Any public areas worth Turkey hunting in the Cbus region? I live close to Alum and saw a bunch of birds in the area one day while i was ice fishing, not sure where you can even hunt at Alum. I dont need specifics, just if it would be worth it.


----------



## jake74

Try the public area up in the kilbourne area. Never hunted it but have seen several hunters going in and out. I have hunted some private land along the same tract of woods and have had great results. Worth checking out im not even sure what is public in the area but it would be worth checking out. Good luck, jake


----------



## BackwoodsBuckeye

Saw a handful of birds in Deleware at the public land around the lake while squirrel hunting. The birds actually came to the squirrel call and called back.
I'm also interested in new locations near Columbus.


----------



## Mushijobah

Google Earth, Big Woodlots connected to waterways or other large woodlots (100 acre+) in the area. Every county surrounding Franklin, and even Franklin, have gobblers. They can be few and far between though. When you DO find them, theere is a chance they will be untouched by other hunters and VERY receptive to calling.
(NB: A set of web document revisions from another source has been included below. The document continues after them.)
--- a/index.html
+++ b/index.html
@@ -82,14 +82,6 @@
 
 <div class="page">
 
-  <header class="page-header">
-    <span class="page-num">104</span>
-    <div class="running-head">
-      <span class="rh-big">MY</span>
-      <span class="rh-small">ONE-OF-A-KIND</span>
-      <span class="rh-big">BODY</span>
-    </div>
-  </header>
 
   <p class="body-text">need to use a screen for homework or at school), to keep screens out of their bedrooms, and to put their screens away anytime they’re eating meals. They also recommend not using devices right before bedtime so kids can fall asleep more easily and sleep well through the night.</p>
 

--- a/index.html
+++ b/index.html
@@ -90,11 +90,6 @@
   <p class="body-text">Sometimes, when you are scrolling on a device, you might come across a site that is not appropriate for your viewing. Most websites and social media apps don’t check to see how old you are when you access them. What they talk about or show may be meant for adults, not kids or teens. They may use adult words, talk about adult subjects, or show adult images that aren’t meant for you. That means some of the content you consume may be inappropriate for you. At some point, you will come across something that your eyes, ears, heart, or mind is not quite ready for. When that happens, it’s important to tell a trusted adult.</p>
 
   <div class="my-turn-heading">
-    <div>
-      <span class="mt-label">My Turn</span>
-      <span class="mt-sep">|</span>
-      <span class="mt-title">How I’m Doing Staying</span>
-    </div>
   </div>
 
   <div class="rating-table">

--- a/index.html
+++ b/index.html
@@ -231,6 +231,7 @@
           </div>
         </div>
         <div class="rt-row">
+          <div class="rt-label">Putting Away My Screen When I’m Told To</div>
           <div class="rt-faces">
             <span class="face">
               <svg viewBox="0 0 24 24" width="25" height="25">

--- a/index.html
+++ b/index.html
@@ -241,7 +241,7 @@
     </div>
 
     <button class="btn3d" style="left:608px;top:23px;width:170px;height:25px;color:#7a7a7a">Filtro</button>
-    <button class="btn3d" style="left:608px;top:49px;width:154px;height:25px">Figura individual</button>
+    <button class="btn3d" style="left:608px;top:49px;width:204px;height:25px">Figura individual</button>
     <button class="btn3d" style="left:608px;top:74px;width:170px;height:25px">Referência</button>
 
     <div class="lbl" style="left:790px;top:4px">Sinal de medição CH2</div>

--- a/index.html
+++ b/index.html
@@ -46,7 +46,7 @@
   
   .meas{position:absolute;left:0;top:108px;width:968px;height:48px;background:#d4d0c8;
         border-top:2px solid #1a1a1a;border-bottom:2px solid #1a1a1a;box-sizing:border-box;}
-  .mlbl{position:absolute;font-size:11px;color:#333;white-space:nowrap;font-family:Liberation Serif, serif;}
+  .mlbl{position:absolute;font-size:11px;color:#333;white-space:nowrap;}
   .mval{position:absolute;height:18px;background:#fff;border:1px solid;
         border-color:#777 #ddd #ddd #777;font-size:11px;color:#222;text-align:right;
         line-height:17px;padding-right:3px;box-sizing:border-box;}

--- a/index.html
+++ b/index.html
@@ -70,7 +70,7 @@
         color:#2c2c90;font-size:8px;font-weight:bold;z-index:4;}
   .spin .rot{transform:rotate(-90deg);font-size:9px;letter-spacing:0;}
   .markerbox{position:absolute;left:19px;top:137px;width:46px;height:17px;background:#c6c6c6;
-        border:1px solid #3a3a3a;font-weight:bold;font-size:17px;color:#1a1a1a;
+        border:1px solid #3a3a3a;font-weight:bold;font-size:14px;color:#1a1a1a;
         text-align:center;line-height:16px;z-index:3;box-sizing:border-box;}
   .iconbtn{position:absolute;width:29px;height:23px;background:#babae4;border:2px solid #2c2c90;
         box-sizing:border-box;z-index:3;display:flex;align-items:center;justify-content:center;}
Just some thoughts.


----------



## Bassnpro1

This is of no help to the original question, but I saw a turkey today in a very urban location next to Alum Creek(the actual creek) First one I have ever seen there.


----------



## xtrema

I also have seen them up at Delaware. Had 6 right underneath me during bow season.


----------



## Mushijobah

I also saw a hen along Alum Creek in Columbus. bassn, was the one you saw also a lone hen? Might have been the same one. I've been hunting a spot a couple mornings in SW Franklin County and saw 2 hens so far. Where are the urban toms?


----------



## c. j. stone

There's lot of turkeys in Columbus, just like they're in Akron, Cleveland, etc! 
Seriously, don't get discouraged if you don't see/hear any
on your initial outtings. I was on a farm in Harrison Cty today that I saw a flock of 50 birds near my deer stand in Dec. You would swear there wasn't a bird in the whole area today! No sitings, no gobbling today. I think they're "henned up"(and thus quiet)! Persevear-Give them a week or two to start going off when their girlfriends are hatching their eggs!


----------



## Mushijobah

I wish there were a lot in Columbus. NE Ohio is a totally different animal. Same with Cinci.


----------